Carnet de vie

  • Mon enfant, as-tu vu le monde ?

    Mon enfant, as-tu vu le monde ? As-tu pris un billet sans retour Pour le prochain vol vers nowhere land ; As-tu respiré le parfum enivrant De la datura ; As tu pu te tromper mille fois de ruelle À Chefchaouen ; As-tu pu te perdre au coeur De l’immensité de la tundra ; As-tu emprunté les sentiers Éphémères du Matanuska ; As-tu pu te mesurer à la grandeur Des vagues scélérates ; As-tu troqué tes valise pleines Contre un océan de souvenirs ; As-tu pu te rendre compte de ta petitesse Isolé au milieu du salar d’Uyuni ; As-tu réussi à oublier et retrouver Le chemin te ramenant à toi ? Mon enfant, as-tu habité le monde ?
  • J’ai touché le fond

    Il me semble que je tombe depuis une éternité.

    La nuit touche à sa fin. L’orbe obscur s’efface, comme drapé par les lumières de ce jour naissant.
    C’est alors que j’ai plongé dans l’eau glaciale. La descente est lente, je glisse ; et mes sens tour à tour se taisent face aux hurlements.
    Puis un son sourd se fait entendre. Je sens l’onde transperçant mes organes à vif pour aller mourir au creux de mes cellules.
    Je suis désormais à nu. Délesté de mon corps terrestre, je me laisse envahir par des particules de limbes.
    Je ne sombre plus. J’ai touché le fond. Noir.

    Au loin, je perçois un artefact, comme une persistance rétinienne. Est-ce une invitation ?

  • Train de vie

    Le soleil caresse délicatement l’horizon.

    Sa lumière est aveuglante et envahit la cabine entière.
    Seul assis côté fenêtre, le front collé à la vitre, je ferme les yeux.
    Des vagues écarlates traversent mes paupières.
    Elles me procurent cette sensation de brume aux teintes orangées.
    Je devine les arbres qui se dessinent en ombres chinoises.
    Ces paysages, ces territoires, je ne les reverrai plus
    Après tout, je n’avais jamais pris le temps de les regarder.
    Alors je reste les yeux fermés,
    Enveloppé par la chaleur réconfortante de cette brume aux teintes orangées.

    Aujourd’hui, mon train arrive en gare.

    Enfin ce n’est pas vraiment une gare.

    On n’y trouve pas de panneau d’affichage.
    On ne sait rien des heures d’arrivée.
    On ne sait rien des heures de départ.

    Ce n’est pas vraiment une gare.

    Mais des passagers attendent.
    Certains ne s’encombrent pas de bagages et feront leur premier voyage ;
    D’autres attendent une correspondance, avec quelques valises à leurs pieds.

    Ce n’est pas vraiment une gare.

    Mais des trains s’arrêtent et repartent tous les jours.
    Il y a ceux qu’on espère et qui ne viendront jamais.
    Et il y a ceux qu’on n’attendait pas.
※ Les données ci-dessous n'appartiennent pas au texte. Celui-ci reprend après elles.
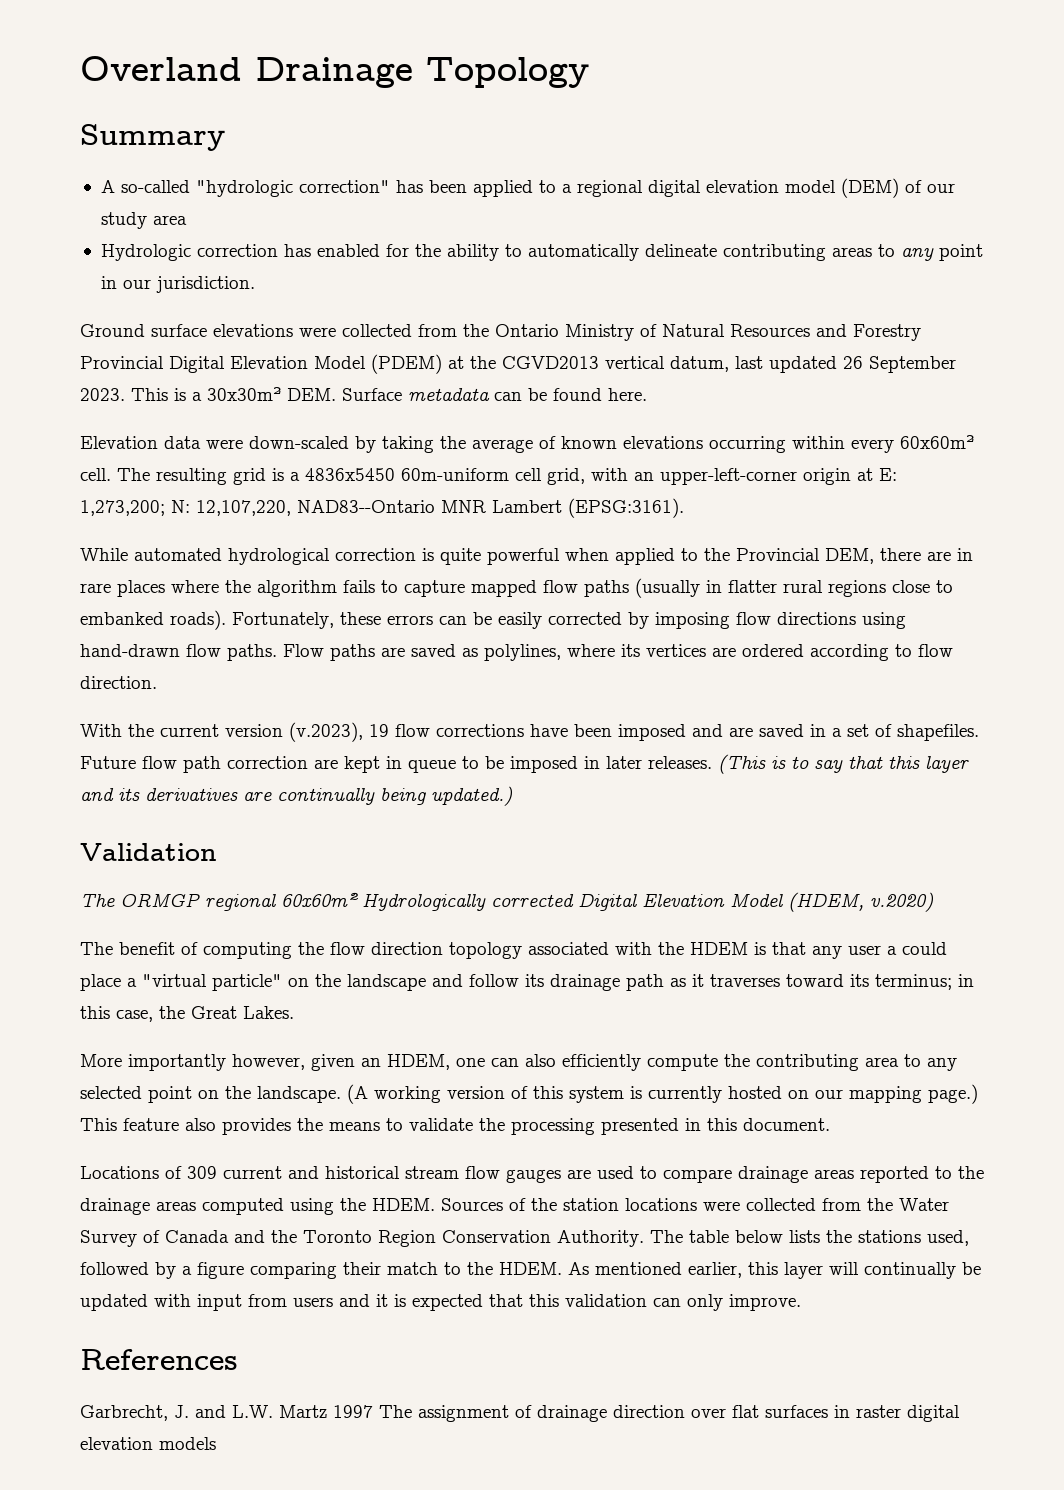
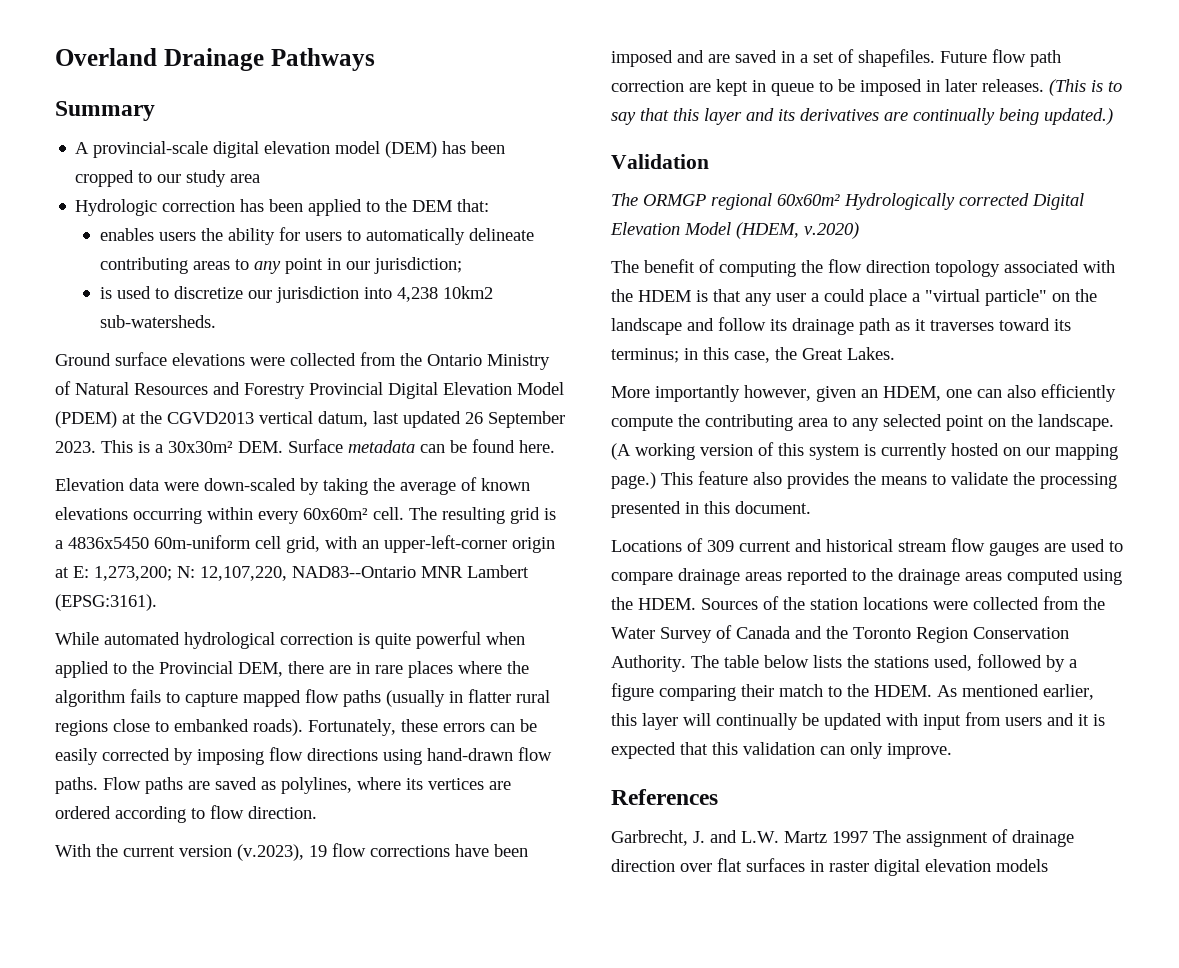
- Overland Drainage Topology
+ Overland Drainage Pathways
- A so-called "hydrologic correction" has been applied to a regional digital elevation model (DEM) of our study area
+ A provincial-scale digital elevation model (DEM) has been cropped to our study area
- Hydrologic correction has enabled for the ability to automatically delineate contributing areas to any point in our jurisdiction.
+ Hydrologic correction has been applied to the DEM that:
+ enables users the ability for users to automatically delineate contributing areas to any point in our jurisdiction;
+ is used to discretize our jurisdiction into 4,238 10km2 sub-watersheds.

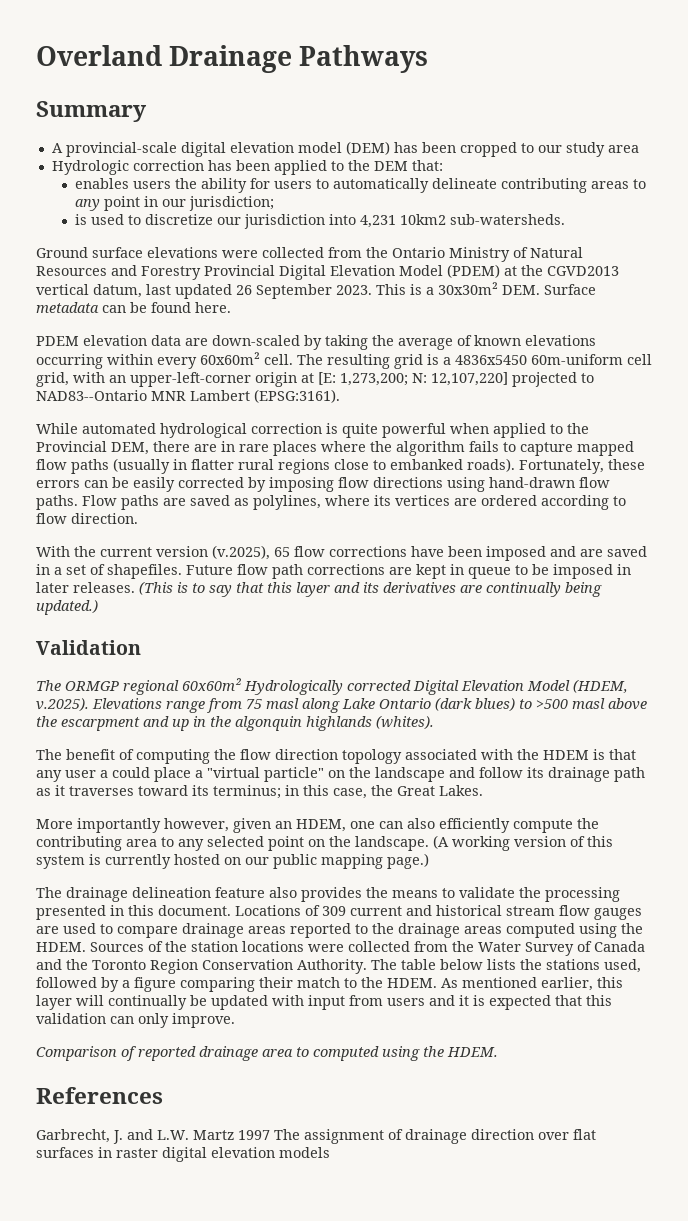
- is used to discretize our jurisdiction into 4,238 10km2 sub-watersheds.
+ is used to discretize our jurisdiction into 4,231 10km2 sub-watersheds.
- Elevation data were down-scaled by taking the average of known elevations occurring within every 60x60m² cell.
+ PDEM elevation data are down-scaled by taking the average of known elevations occurring within every 60x60m² cell.
- The resulting grid is a 4836x5450 60m-uniform cell grid, with an upper-left-corner origin at E: 1,273,200; N: 12,107,220, NAD83--Ontario MNR Lambert (EPSG:3161).
+ The resulting grid is a 4836x5450 60m-uniform cell grid, with an upper-left-corner origin at [E: 1,273,200; N: 12,107,220] projected to NAD83--Ontario MNR Lambert (EPSG:3161).
- With the current version (v.2023), 19 flow corrections have been imposed and are saved in a set of shapefiles.
+ With the current version (v.2025), 65 flow corrections have been imposed and are saved in a set of shapefiles.
- Future flow path correction are kept in queue to be imposed in later releases.
+ Future flow path corrections are kept in queue to be imposed in later releases.
- The ORMGP regional 60x60m² Hydrologically corrected Digital Elevation Model (HDEM, v.2020)
+ The ORMGP regional 60x60m² Hydrologically corrected Digital Elevation Model (HDEM, v.2025). Elevations range from 75 masl along Lake Ontario (dark blues) to >500 masl above the escarpment and up in the algonquin highlands (whites).
- (A working version of this system is currently hosted on our mapping page.) This feature also provides the means to validate the processing presented in this document.
- Locations of 309 current and historical stream flow gauges are used to compare drainage areas reported to the drainage areas computed using the HDEM.
+ (A working version of this system is currently hosted on our public mapping page.)
+ The drainage delineation feature also provides the means to validate the processing presented in this document. Locations of 309 current and historical stream flow gauges are used to compare drainage areas reported to the drainage areas computed using the HDEM.
+ Comparison of reported drainage area to computed using the HDEM.

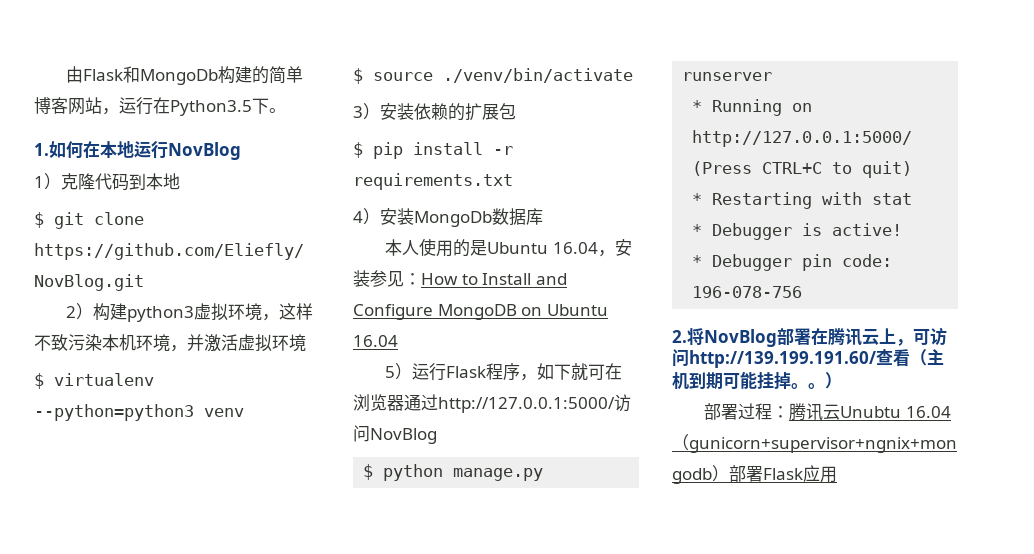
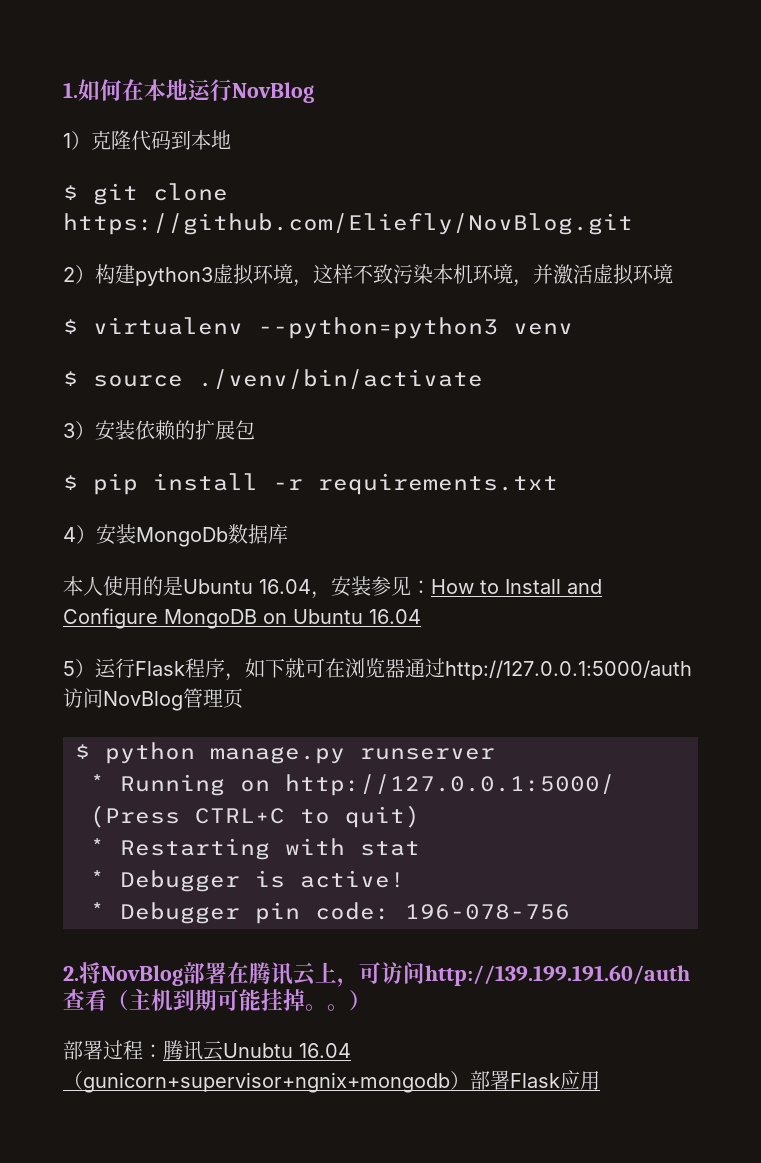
- 由Flask和MongoDb构建的简单博客网站，运行在Python3.5下。
- 5）运行Flask程序，如下就可在浏览器通过http://127.0.0.1:5000/访问NovBlog
+ 5）运行Flask程序，如下就可在浏览器通过http://127.0.0.1:5000/auth访问NovBlog管理页
- 2.将NovBlog部署在腾讯云上，可访问http://139.199.191.60/查看（主机到期可能挂掉。
+ 2.将NovBlog部署在腾讯云上，可访问http://139.199.191.60/auth查看（主机到期可能挂掉。

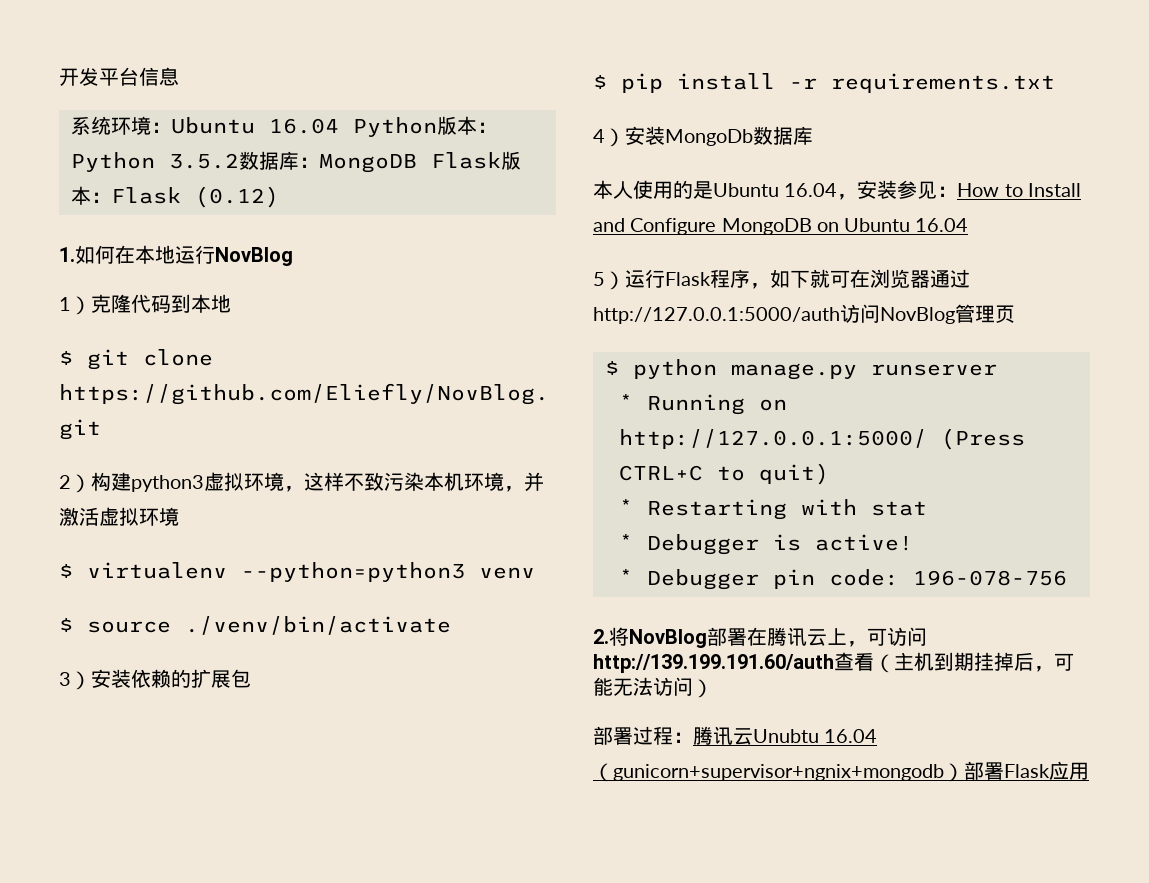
+ 开发平台信息
+ 系统环境：Ubuntu 16.04 Python版本：Python 3.5.2数据库：MongoDB Flask版本：Flask (0.12)
- 2.将NovBlog部署在腾讯云上，可访问http://139.199.191.60/auth查看（主机到期可能挂掉。。）
+ 2.将NovBlog部署在腾讯云上，可访问http://139.199.191.60/auth查看（主机到期挂掉后，可能无法访问）

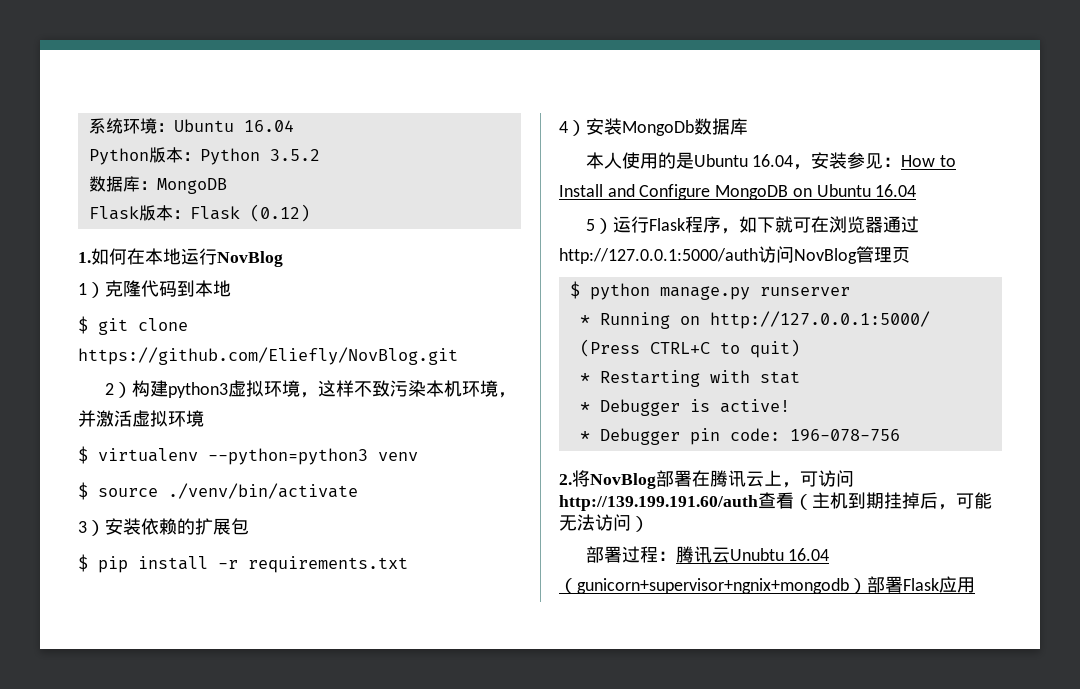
- 开发平台信息
- 系统环境：Ubuntu 16.04 Python版本：Python 3.5.2数据库：MongoDB Flask版本：Flask (0.12)
+ 系统环境：Ubuntu 16.04
+ Python版本：Python 3.5.2
+ 数据库：MongoDB
+ Flask版本：Flask (0.12)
    Je suis dans le dernier wagon.
    Seul assis côté fenêtre, je repense au jour où je suis monté dans ce train.
    Ce jour appartient à un autre été. Un été qui appartient à un autre siècle.
    C’était un temps où l’on s’échangeait une autre monnaie.
    Le maillot à coq n’était pas étoilé.
    Les gens s’appelaient sur des téléphones qui n’étaient pas mobiles.
    Les gens se donnaient des rendez-vous, et ils y allaient.

    Nous nous étions donné rendez-vous.

    Aujourd’hui, mon train est arrivé en gare.
    Je descend. Les bagages sont lourds, la gourde est vide.

    Et maintenant ?

    Il est temps de changer de train ; de vie.